Харлоу Дэвис — она живёт недалеко от Ханны, в Вест-Энде, её папаша выполняет какие-то заказы правительства — приглашает меня к себе на «свойскую прощальную вечеринку». Я даже не подозревала, что ей известно моё имя — когда бы она ни разговаривала с Ханной, её глаза скользили мимо меня, будто я не достойна даже взгляда. Однако я иду. Мне всегда хотелось увидеть, как выглядит её дом изнутри, и пожалуйста — там всё именно так, как я и представляла — сплошная роскошь. У Дэвисов тоже имеется автомобиль, и кругом множество электроприборов, которые, конечно, все используются: посудомойки и стиральные машины, и сушилки, и огромные люстры, усеянные десятками и десятками лампочек. Харлоу пригласила почти весь выпускной поток — всего нас шестьдесят семь, а на «свойской» вечеринке, наверно, человек пятьдесят — отчего чувство собственной исключительности во мне меркнет, но всё равно, вечеринка классная.

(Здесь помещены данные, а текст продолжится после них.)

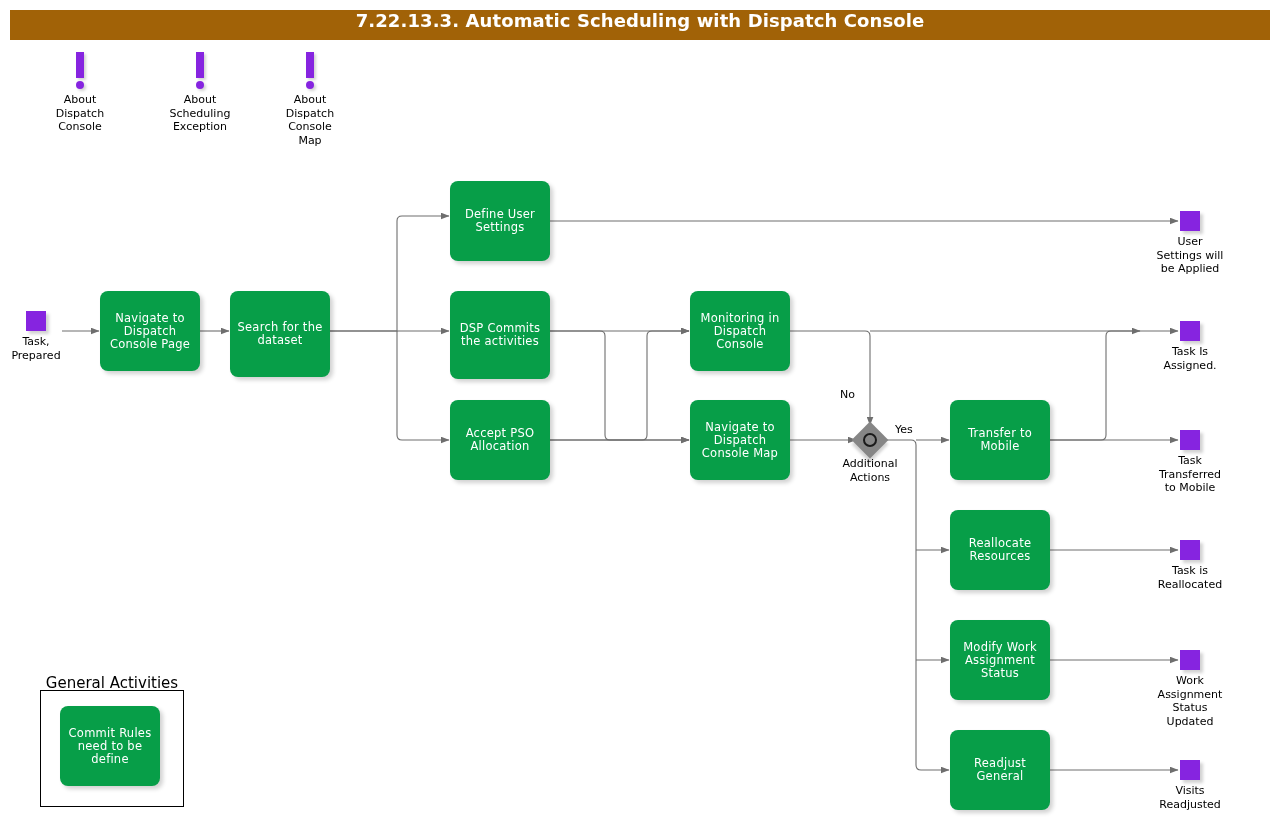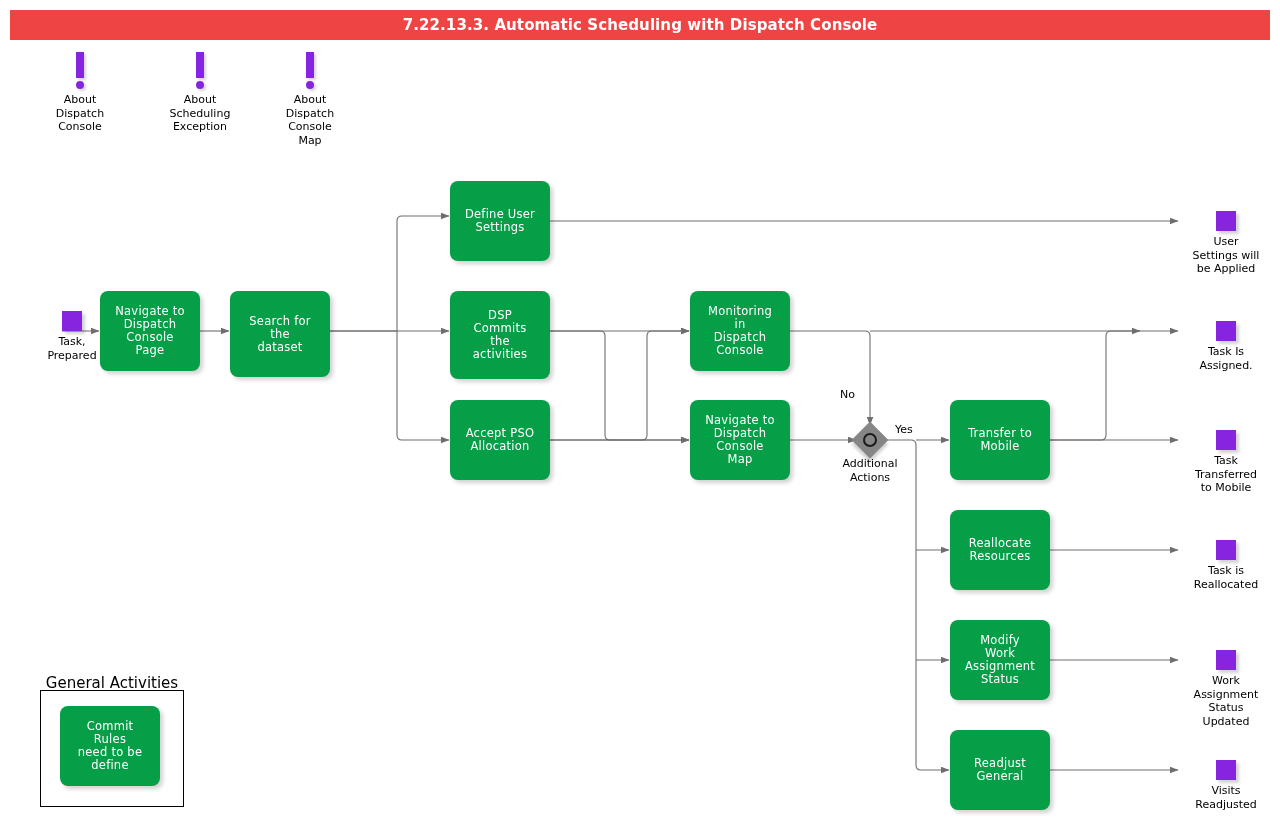--- a/index.html
+++ b/index.html
@@ -21,27 +21,26 @@
     width: 1280px;
     height: 821px;
   }
   
   .titlebar {
     position: absolute;
     left: 10px;
     top: 10px;
     width: 1260px;
     height: 30px;
-    background: #ef4444;
+    background: #a16207;
     color: #ffffff;
     font-family: "DejaVu Sans", sans-serif;
-    font-size: 15px;
+    font-size: 18px;
     font-weight: bold;
     display: flex;
-    align-items: center;
     justify-content: center;
     letter-spacing: 0.1px;
     box-sizing: border-box;
   }
   
   .note {
     position: absolute;
     width: 120px;
     text-align: center;
   }
@@ -73,28 +72,27 @@
     border-radius: 8px;
     color: #ffffff;
     font-family: "DejaVu Sans", sans-serif;
     font-size: 11.5px;
     line-height: 13px;
     display: flex;
     align-items: center;
     justify-content: center;
     text-align: center;
     box-sizing: border-box;
-    padding: 4px 14px;
+    padding: 4px 2px;
     box-shadow: 3px 3px 4px rgba(0,0,0,0.18);
     letter-spacing: 0.25px;
   }
   
   .terminal {
     position: absolute;
-    margin-left: 36px;
   }
   .terminal .sq {
     width: 20px;
     height: 20px;
     background: #8624e0;
     box-shadow: 3px 3px 3px rgba(0,0,0,0.18);
   }
   .terminal .tlabel {
     position: absolute;
     top: 24px;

Мы сидим в саду, а прислуга бегает туда-сюда с полными тарелками. Тут тебе и капустный салат, и картофельный салат, и прочая барбекюшная снедь, а папаша Харлоу колдует около огромного дымного гриля, переворачивая с боку на бок маринованные рёбрышки и огромные гамбургеры. Мы с Ханной сидим на одеяле, брошенном на траву, и я ем и ем, пока не чувствую, что ещё немного — и взорвусь; живот такой огромный, что сидеть не могу — приходится откинуться на спину. Мы уходим перед самым комендантским часом, когда звёзды выглядывают в дырочки тёмно-синего бархатного занавеса неба, а комары всем скопищем вылетают на вечернюю кормёжку, так что мы, отмахиваясь, взвизгивая и хохоча, вынуждены искать приюта в доме. Прихожу к выводу, что давненько у меня не было такого чудесного дня.
Даже девочки, к которым я не испытываю особой симпатии — как, например, Шелли Пирсон, ненавидящая меня с тех самых пор, как я в шестом классе выиграла в школьной научной олимпиаде, а она оказалась на втором месте — ведут себя очень даже мило. Думаю, это потому, что всем нам ясно — дело идёт к концу. После выпуска большинство из нас никогда больше не увидят друг друга, а если даже мы когда и встретимся, то это будет по-другому. Мы станем другими. Мы станем взрослыми. Нас исцелят, классифицируют, пронумеруют, снабдят пояснительными табличками, подходящими партнёрами и аккуратно воткнут, словно булавки с перламутровыми головками, в полотно жизни — туда, где нам надлежит сидеть, вернее, катиться по накатанной, хорошо выверенной дорожке...
Терезе Грасс исполнилось восемнадцать ещё до окончания школы, поэтому она уже прошла свою Процедуру. То же самое и с Морган Делл. Обе несколько дней не показывались на уроках, пришли только на церемонию выпуска. Перемена в них — просто поразительная. Они выглядят спокойными, зрелыми и, я бы сказала, какими-то отстранёнными, словно их покрыли тонкой прозрачной глазурью. Ещё пару недель назад у Терезы Грасс была кличка «Тереза Грязь» за плохую осанку, за то, что она жевала концы своих волос, да и вообще была неряхой, каких поискать, зато сейчас!.. Она ходит словно аршин проглотила и высоко держит голову, глаза смотрят прямо перед собой, на губах — еле заметная улыбка, словом, все расступаются, когда она проходит по коридору. То же самое и с Морган. Словно вся их напряжённость, неуклюжесть и застенчивость исчезли вместе с Болезнью. Даже вечно трясущиеся ноги Морган перестали дрожать. Когда ей приходилось отвечать на уроках, она так тряслась, что парта ходуном ходила. Но после Процедуры — раз! — и дрожь прекратилась, как по мановению волшебной палочки. Вообще-то они не первые Исцелённые в нашем классе — Эланор Рана и Анни Хаан прошли Процедуру ещё осенью, а полдесятка других девчонок — во время весеннего семестра — но просто на этих двух разница видна особенно отчётливо.